Task prompt. Please write out every line of the listing without alteration, but omit the images.

Data shown.
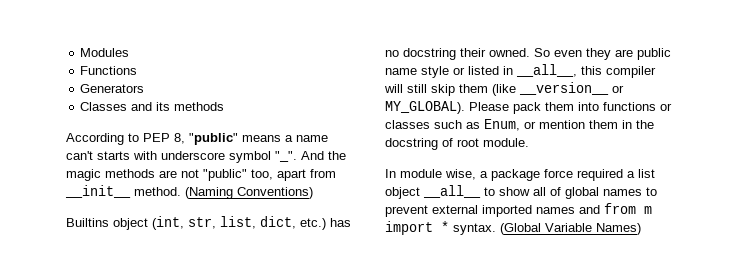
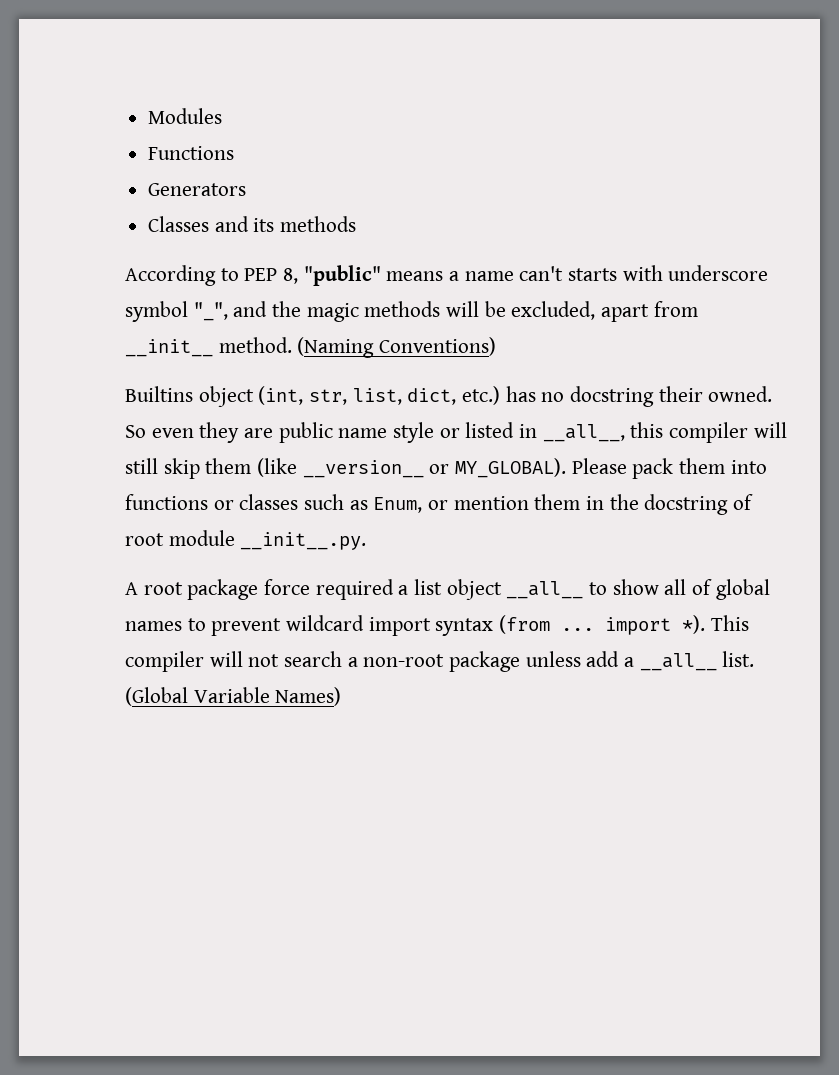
[275,151,324,162] "_". And -> [193,301,268,321] "_", and
[159,169,273,181] are not "public" too, -> [446,301,596,320] will be excluded,
[483,138,529,147] [385,169,488,180] module. // In module wise, a -> [168,530,367,550] [125,582,183,595] module __init__.py. // A root
[432,203,652,217] [385,221,496,235] external imported names and from m import * syntax. -> [286,615,749,636] [125,651,755,672] wildcard import syntax (from ... import *). This compiler will not search a non-root package unless add a __all__ list.

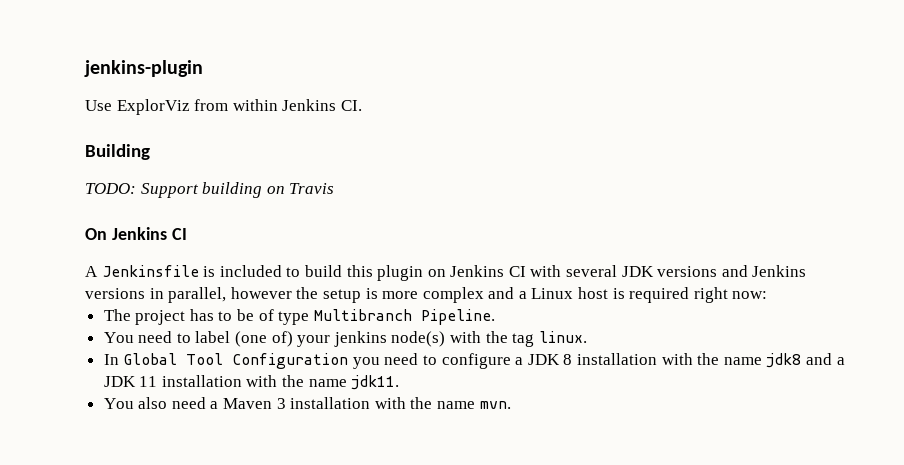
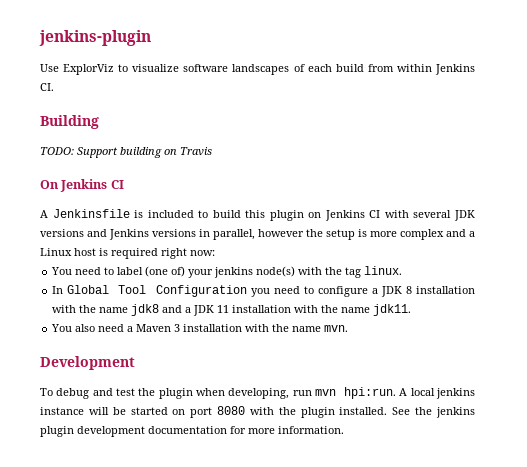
(190, 107) none -> [118,64,364,75] to visualize software landscapes of each build
[103,309,495,325] // The project has to be of type Multibranch Pipeline. -> (215, 253) none
(511, 405) none -> [40,356,135,370] [40,387,475,399] [40,406,476,418] [40,426,344,437] // Development // To debug and test the plugin when developing, run mvn hpi:run. A local jenkins instance will be started on port 8080 with the plugin installed. See the jenkins plugin development documentation for more information.

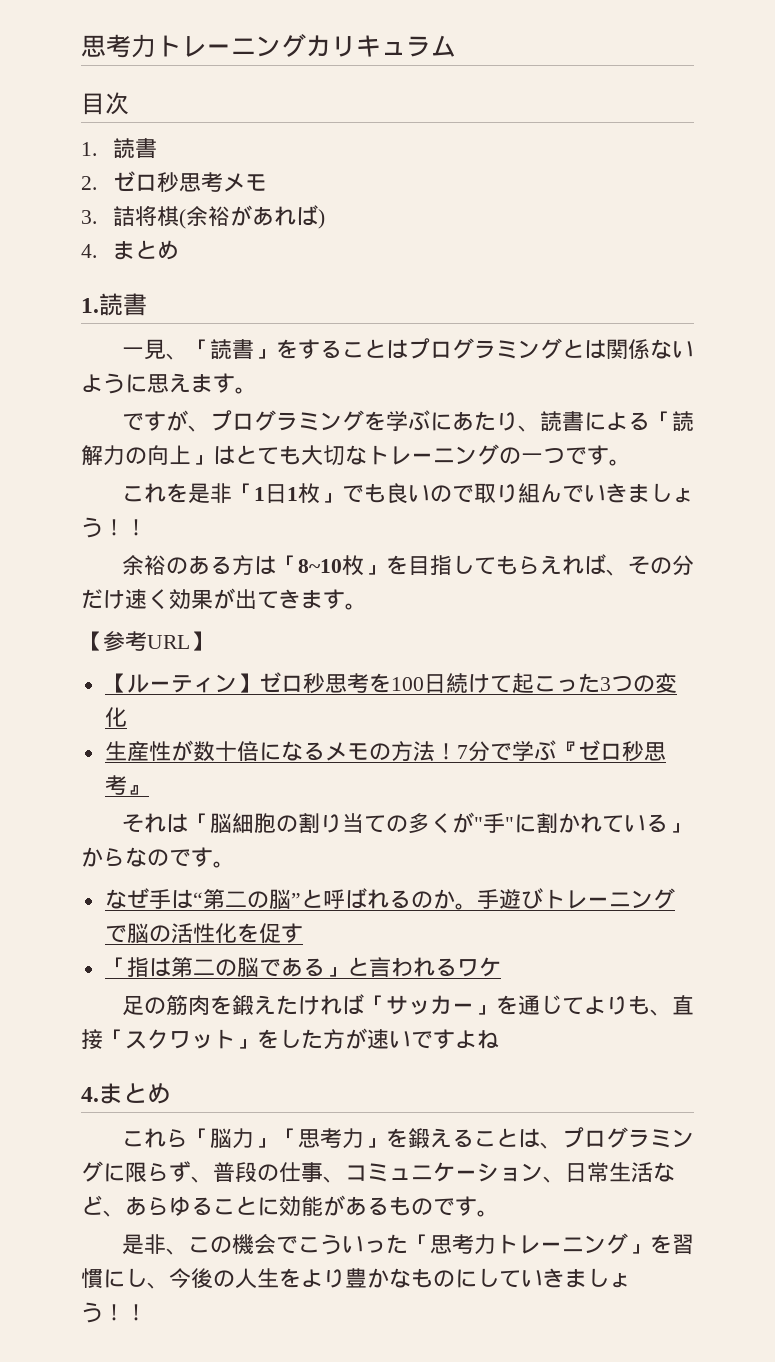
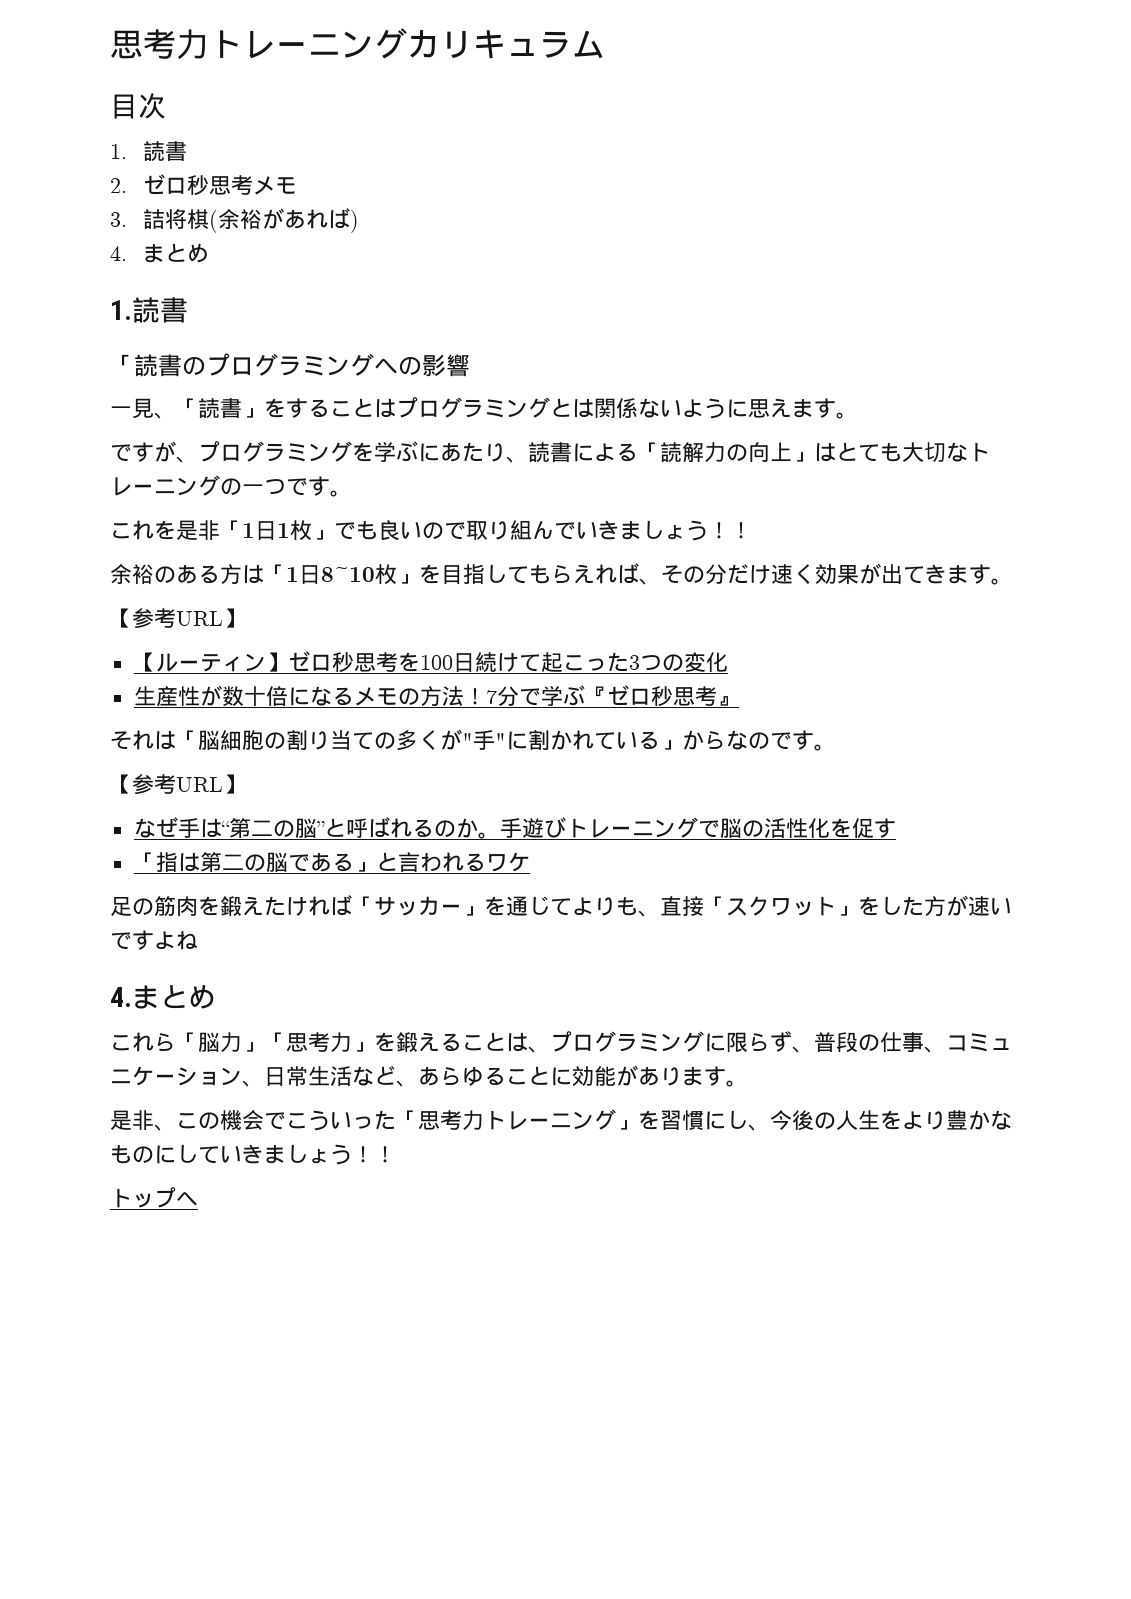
(147, 304) none -> [110,353,470,377] // 「読書のプログラミングへの影響
(298, 564) none -> [286,565,321,584] 1日
(235, 864) none -> [110,774,245,795] // 【参考URL】
[367,1196,455,1216] るもので -> [660,1067,704,1086] りま
(147, 1312) none -> [110,1187,198,1208] // トップへ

Written response.
[275,151,324,162] "_". And -> [193,301,268,321] "_", and
[159,169,273,181] are not "public" too, -> [446,301,596,320] will be excluded,
[483,138,529,147] [385,169,488,180] module. // In module wise, a -> [168,530,367,550] [125,582,183,595] module __init__.py. // A root
[432,203,652,217] [385,221,496,235] external imported names and from m import * syntax. -> [286,615,749,636] [125,651,755,672] wildcard import syntax (from ... import *). This compiler will not search a non-root package unless add a __all__ list.

(190, 107) none -> [118,64,364,75] to visualize software landscapes of each build
[103,309,495,325] // The project has to be of type Multibranch Pipeline. -> (215, 253) none
(511, 405) none -> [40,356,135,370] [40,387,475,399] [40,406,476,418] [40,426,344,437] // Development // To debug and test the plugin when developing, run mvn hpi:run. A local jenkins instance will be started on port 8080 with the plugin installed. See the jenkins plugin development documentation for more information.

(147, 304) none -> [110,353,470,377] // 「読書のプログラミングへの影響
(298, 564) none -> [286,565,321,584] 1日
(235, 864) none -> [110,774,245,795] // 【参考URL】
[367,1196,455,1216] るもので -> [660,1067,704,1086] りま
(147, 1312) none -> [110,1187,198,1208] // トップへ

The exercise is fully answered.